Pickups für Fender Bässe
Ende der 90er hatte ich mir schon in Fachkreisen einen Namen als „Pickup-Guru“ gemacht und ich bekam nun immer öfter auch Anfragen von Bassisten. Einer von ihnen war Jürgen Attig, den einige als Bassist von „Felix de Luxe“ (Taxi nach Paris) kennen.
Jürgen hat eine erstaunliche Sammlung von Jazz-Bass Pickups. Fast aus jedem Baujahr zwischen 1960 und 1970 ein Pärchen. Zu seinem Pech und zu meinem Glück waren aber einige Exemplare defekt. Das gab mir die Gelegenheit, die kaputten Pickups zu restaurieren und gleichzeitig die gesamte Sammlung zu analysieren. Nach dem ich alle Daten wie immer archiviert hatte, beschloss ich trotz der unterschiedlichen Klänge jedes Pickup-Jahrgangs mich dann auf zwei Favoritensets zu beschränken.
JB 61. Das JB61 Set repräsentiert die frühen Jahre des Jazz-Bass. Es liefert dieses unglaublich sonore Knurren und einen dicken, tiefmittigen Ton, der sich seine Fans in den unterschiedlichsten Musikstilen erobert hat: Flea von Red Hot Chili Peppers , Ladi Geisler (Bert Kämpfert Orchester! Stichwort „Knackbass über Twin Reverb mit Filz Plektrum“!) oder der unglaublich virtuose Jaco Pastorius. Weitere Jazz Bass-Ikonen: Der 16jährige Bootsy Collins spielte bei James Brown einen Jazz Bass und als tragende Tonfundamente legendärer Rockbands müssen hier noch Noel Redding (Jimi Hendrix Experience) und John Paul Johns (Led Zeppelin) erwähnt werden!

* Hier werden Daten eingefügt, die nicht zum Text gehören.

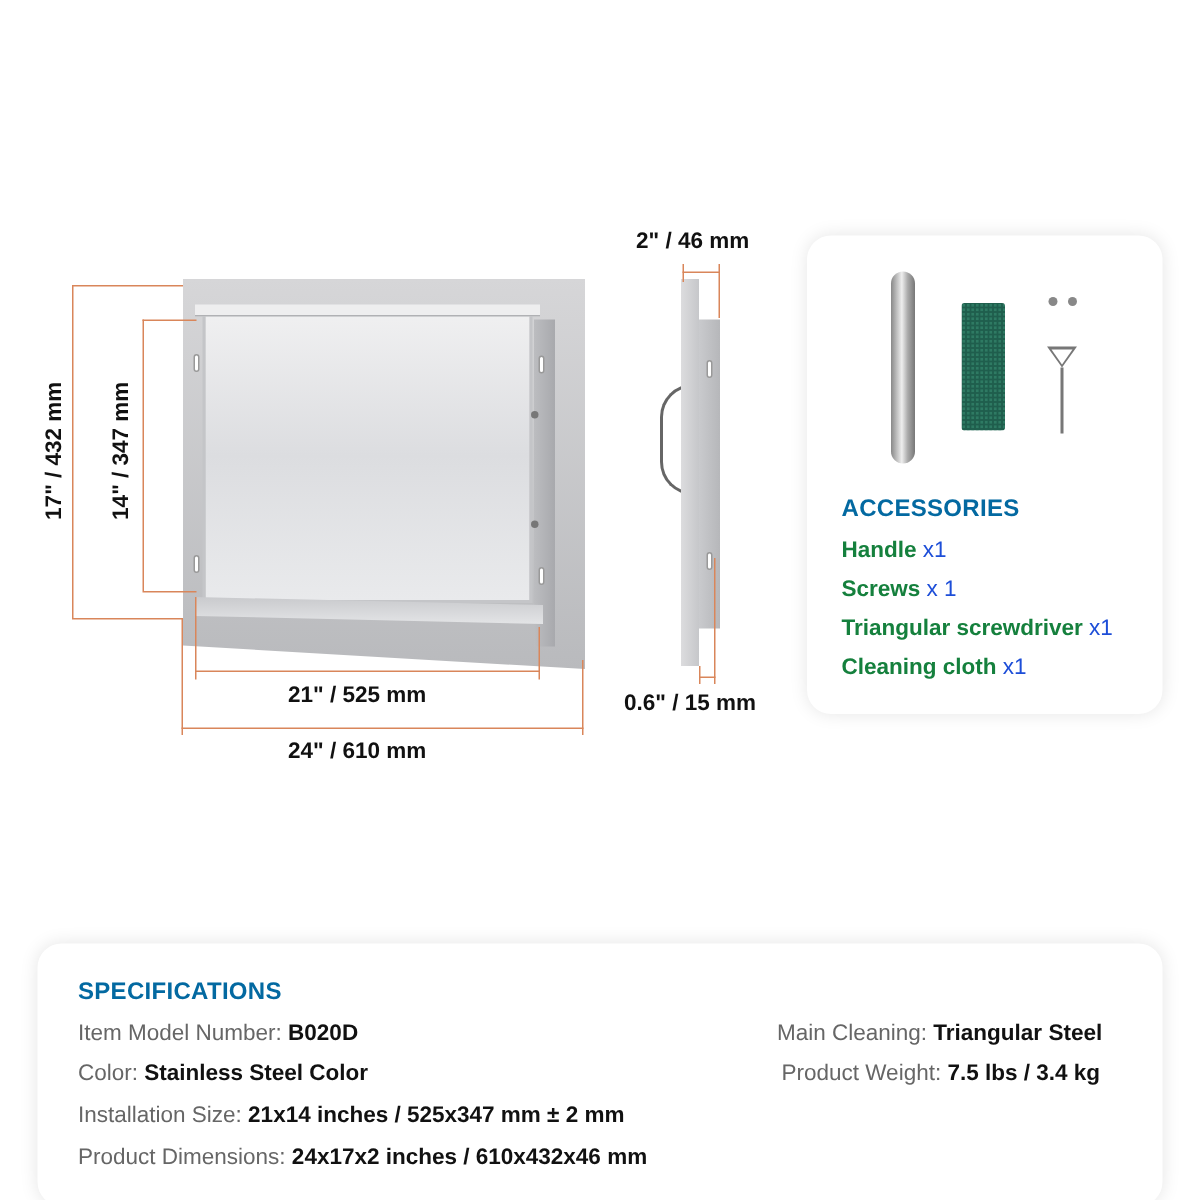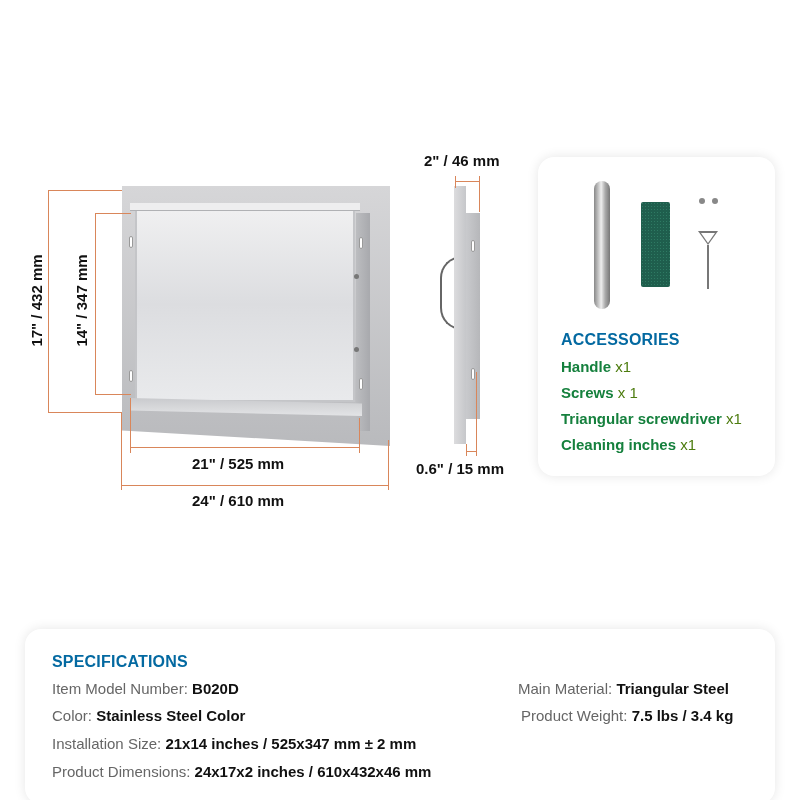--- a/index.html
+++ b/index.html
@@ -55,7 +55,7 @@
   .acc-list { position: absolute; left: 23px; top: 200px; list-style: none; }
   .acc-list li { font-size: 15px; height: 26px; line-height: 20px; white-space: nowrap; }
   .acc-name { font-weight: bold; color: #15803d; }
-  .acc-qty { color: #4d7c0f; }
+  .acc-qty { color: #1d4ed8; }
 
   .spec-title { position: absolute; left: 27px; top: 24px; }
   .spec-row { position: absolute; font-size: 15px; white-space: nowrap; }

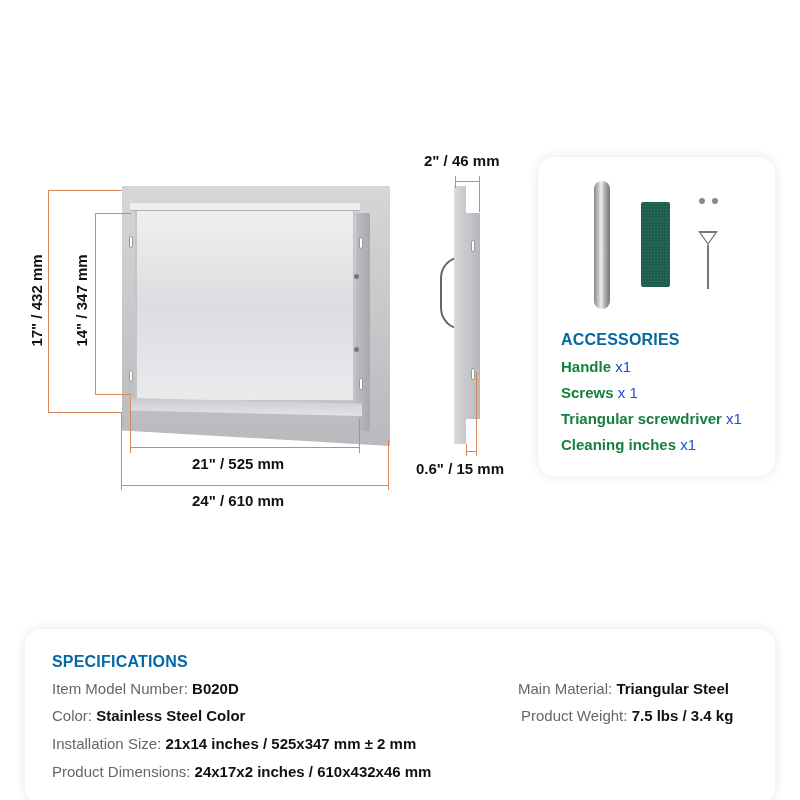--- a/index.html
+++ b/index.html
@@ -142,7 +142,7 @@
     <li><span class="acc-name">Handle</span> <span class="acc-qty">x1</span></li>
     <li><span class="acc-name">Screws</span> <span class="acc-qty">x 1</span></li>
     <li><span class="acc-name">Triangular screwdriver</span> <span class="acc-qty">x1</span></li>
-    <li><span class="acc-name">Cleaning inches</span> <span class="acc-qty">x1</span></li>
+    <li><span class="acc-name">Cleaning cloth</span> <span class="acc-qty">x1</span></li>
   </ul>
 </div>
 

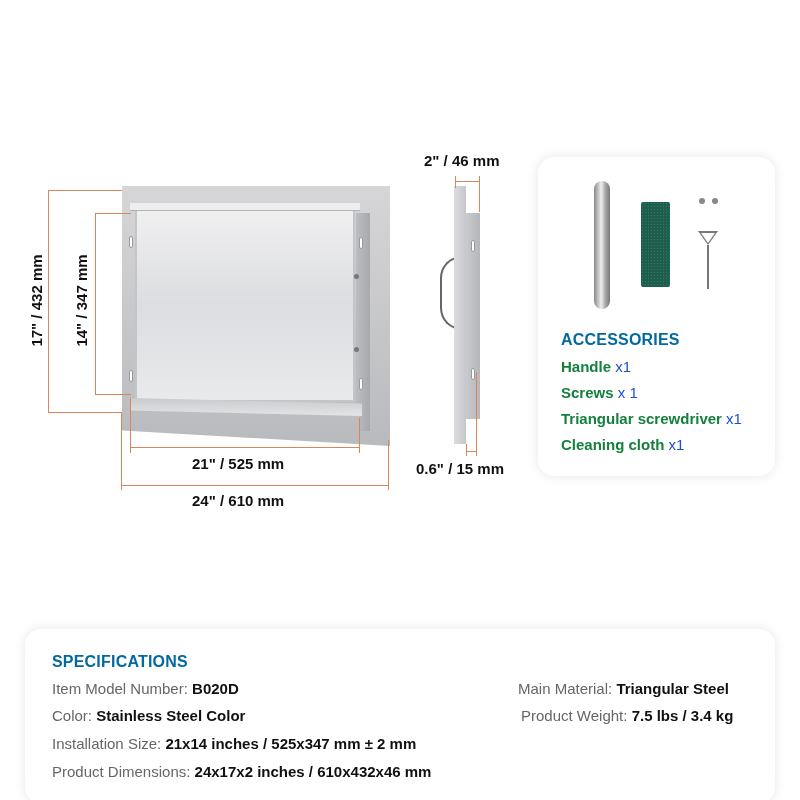--- a/index.html
+++ b/index.html
@@ -154,7 +154,7 @@
   <div class="spec-row" style="left:27px;top:106px;"><span class="spec-k">Installation Size:</span> <span class="spec-v">21x14 inches / 525x347 mm ± 2 mm</span></div>
   <div class="spec-row" style="left:27px;top:134px;"><span class="spec-k">Product Dimensions:</span> <span class="spec-v">24x17x2 inches / 610x432x46 mm</span></div>
 
-  <div class="spec-row" style="left:493px;top:51px;"><span class="spec-k">Main Material:</span> <span class="spec-v">Triangular Steel</span></div>
+  <div class="spec-row" style="left:493px;top:51px;"><span class="spec-k">Main Cleaning:</span> <span class="spec-v">Triangular Steel</span></div>
   <div class="spec-row" style="left:496px;top:78px;"><span class="spec-k">Product Weight:</span> <span class="spec-v">7.5 lbs / 3.4 kg</span></div>
 </div>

JB61 in einem Sandberg Bass:
JB 71. Nach dem Leo Fenders Verkauf an CBS wurde auch hier gespart. Ähnlich wie bei anderen Modellen wie Strat- und Tele wurden auch beim Jazz-Bass die Pickups mit etwas weniger Draht versehen. Das Resultat ist anders, aber auf keinen Fall schlechter: der Ton des JB71 Set ist etwas sehniger, leichter und luftiger. Die Mitten sind nicht mehr so tief und kräftig wie beim JB61. Tiefbass und Höhen wird dadurch etwas mehr Raum gegeben. Ein sehr gutes Beispiel für diesen typischen 70s Basssound ist der Ton von Marcus Miller.
PB 63.Ungefähr zur gleichen Zeit hatte ich einen exzellent klingenden 63er Precision Bass eines Freundes im Hause. Aus der Analyse dessen Pickups entstand der PB63. Dieser Pickup bietet alle legendären P-Bass Klangparameter: großer, druckvoller Ton und ein unverwechselbares „buock“ wenn man die G-Saite schnalzen lässt! Das Fundament schlechthin, wenn man bedenkt, wer diesen Basssound populär gemacht hat: Fast alle Motown-Hits hat James Jamerson mit seinem Precision eingespielt. 90% der Stax-Hits hat „Duck“ Dunn mit seinem Preci verarztet und wahrscheinlich sind schätzungsweise 40% aller Welthits mit dieser Basslegende eingespielt worden.
PB 57. Vor ca einem Jahr bekam ich einen 57er P-Bass Pickup zur Reparatur. Das sympathische bei einem defekten P-Bass Pickup ist, dass man das „Reparaturresultat“ schon genau kennt, da ja eine Spule meistens noch funktioniert! Die Spulen des PB57 sind historisch korrekt mit Formvar lackiertem Draht bewickelt. Die Unterschiede zum PB63: der Ton ist brillianter, feiner und etwas breiter!
PB55. Am Anfang war der Ur-Preci, der sogenannte Telecaster Bass! Dank Sting weiß wohl mittlerweile jeder Bassist, wie diese Legende aussieht und vor allem auch klingt. Der PB55 klingt nicht so fett, er ist eher „holzig und warm“ mit einem Schuss „bumb“. Einzigartig!